START Data provided

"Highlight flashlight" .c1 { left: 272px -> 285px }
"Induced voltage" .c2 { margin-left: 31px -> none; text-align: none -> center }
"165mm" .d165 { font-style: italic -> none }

END Data provided
START Data provided

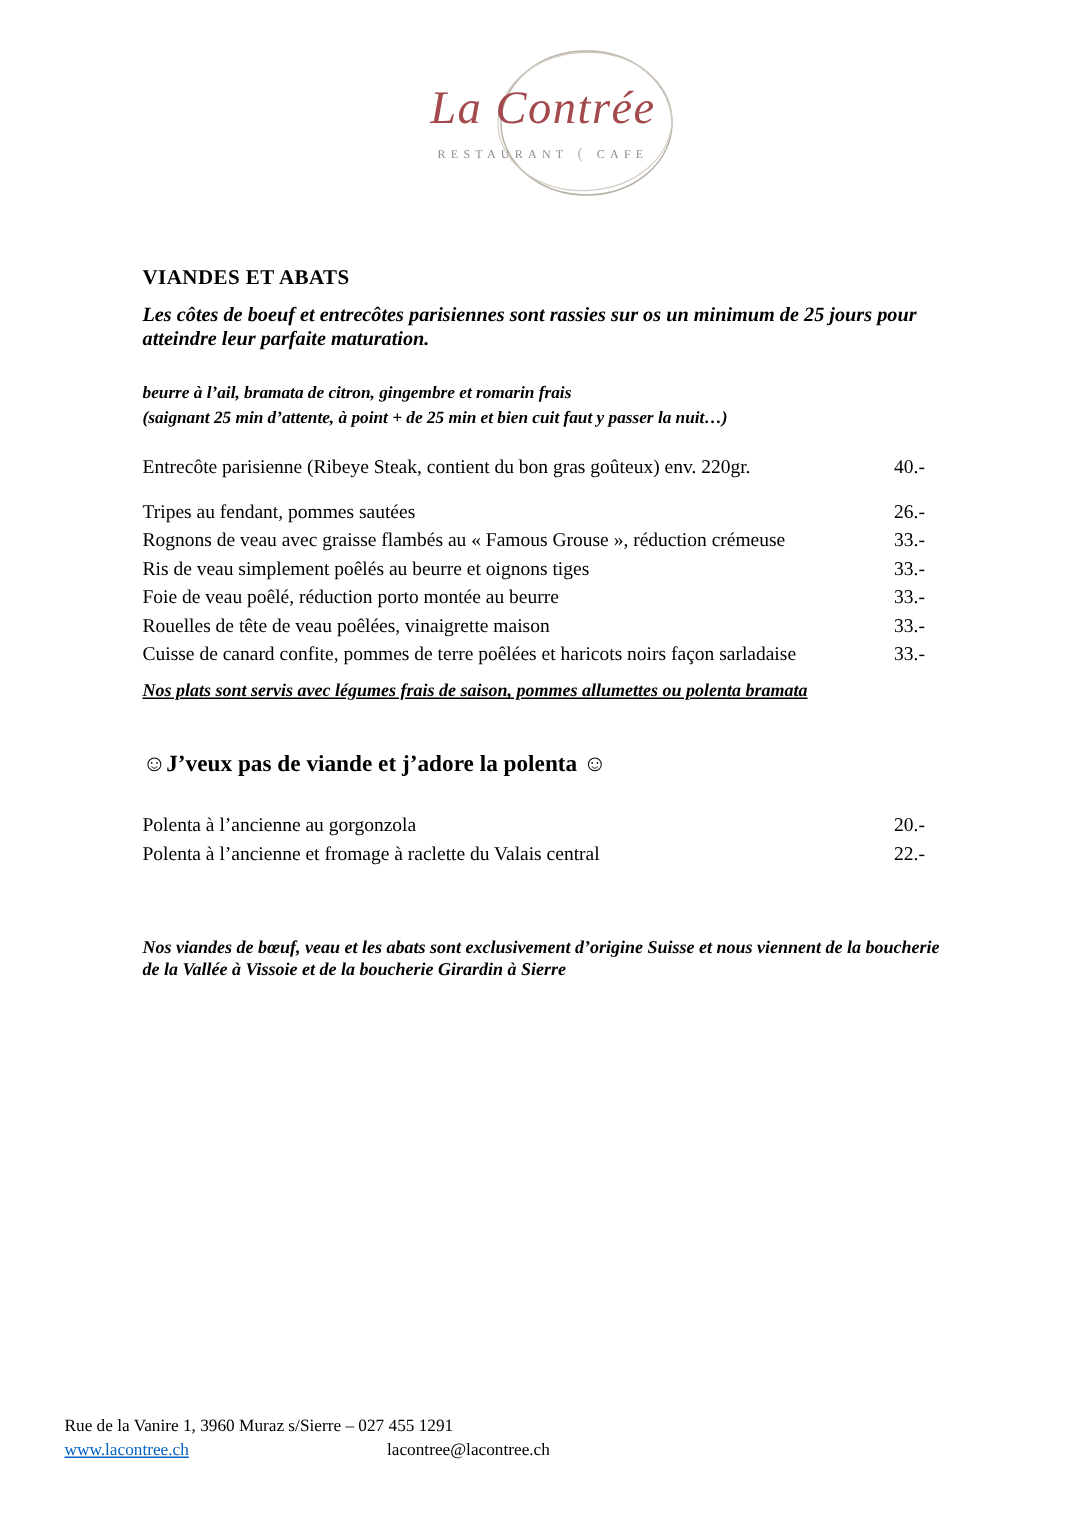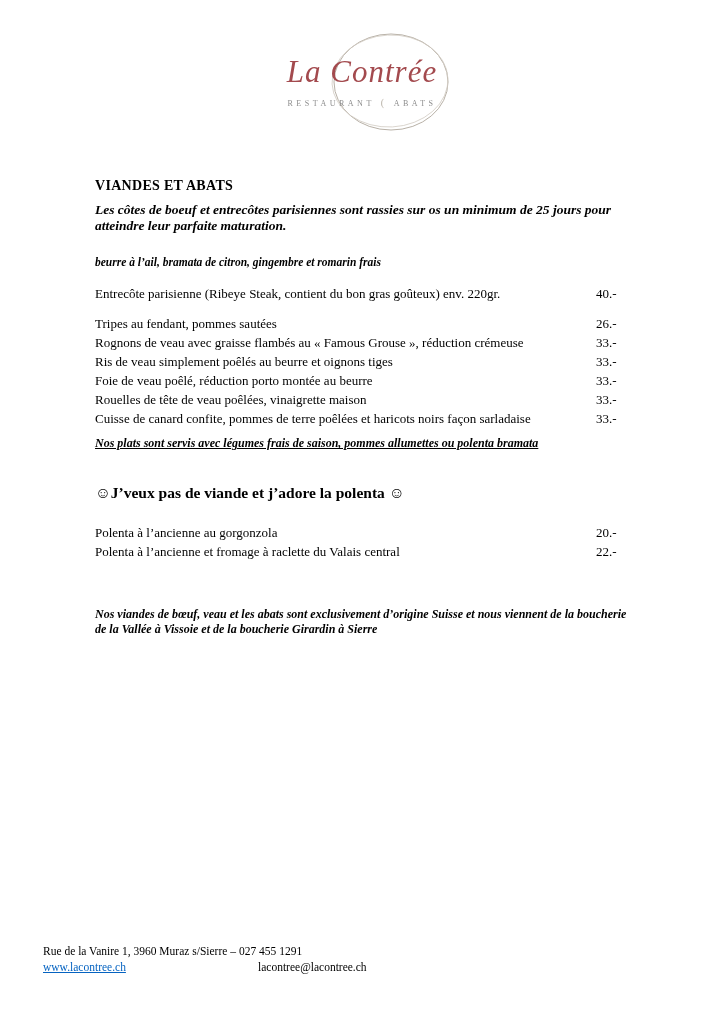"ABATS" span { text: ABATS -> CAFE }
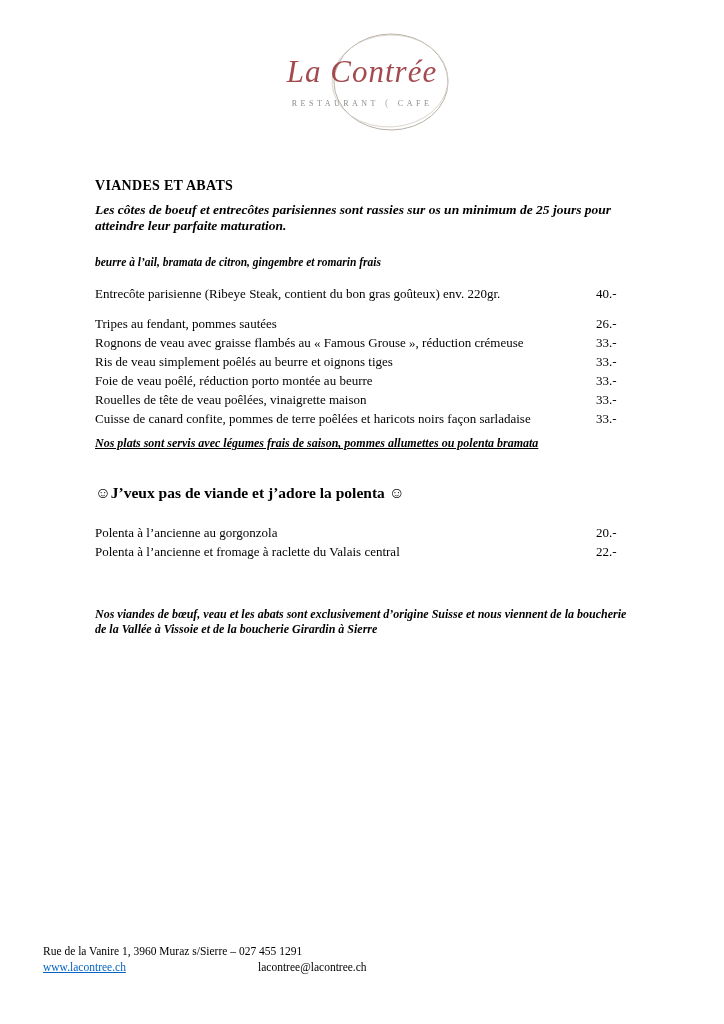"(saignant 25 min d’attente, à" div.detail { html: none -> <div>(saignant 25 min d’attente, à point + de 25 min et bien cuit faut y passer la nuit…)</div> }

END Data provided

- _Instructions to follow_
Each line in the listing above from the one containing "margin-left: 31px ->" through the one containing "font-style: italic ->" should be repeated exactly, and no other line.

- _Response box_
"Induced voltage" .c2 { margin-left: 31px -> none; text-align: none -> center }
"165mm" .d165 { font-style: italic -> none }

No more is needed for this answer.